AIM OF THE EXERCISE => Look below for the line containing "tax: 21% = 1.49 -> 21% = 1.42"; from there, print each line exactly up to and including the line containing "total: 3347.11 -> 2756.11", and stop.

ENTRIES SHOWN =>
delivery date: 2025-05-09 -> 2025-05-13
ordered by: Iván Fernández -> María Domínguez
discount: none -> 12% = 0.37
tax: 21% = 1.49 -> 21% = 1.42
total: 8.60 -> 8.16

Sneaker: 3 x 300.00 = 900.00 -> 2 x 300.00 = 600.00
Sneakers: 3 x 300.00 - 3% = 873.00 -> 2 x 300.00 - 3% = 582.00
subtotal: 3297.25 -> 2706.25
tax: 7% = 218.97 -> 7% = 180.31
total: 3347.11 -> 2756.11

* * *

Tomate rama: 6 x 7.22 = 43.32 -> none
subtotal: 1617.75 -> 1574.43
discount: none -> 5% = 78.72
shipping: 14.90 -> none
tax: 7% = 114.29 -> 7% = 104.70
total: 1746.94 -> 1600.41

SOLUTION FOR THIS TASK =>
tax: 21% = 1.49 -> 21% = 1.42
total: 8.60 -> 8.16

Sneaker: 3 x 300.00 = 900.00 -> 2 x 300.00 = 600.00
Sneakers: 3 x 300.00 - 3% = 873.00 -> 2 x 300.00 - 3% = 582.00
subtotal: 3297.25 -> 2706.25
tax: 7% = 218.97 -> 7% = 180.31
total: 3347.11 -> 2756.11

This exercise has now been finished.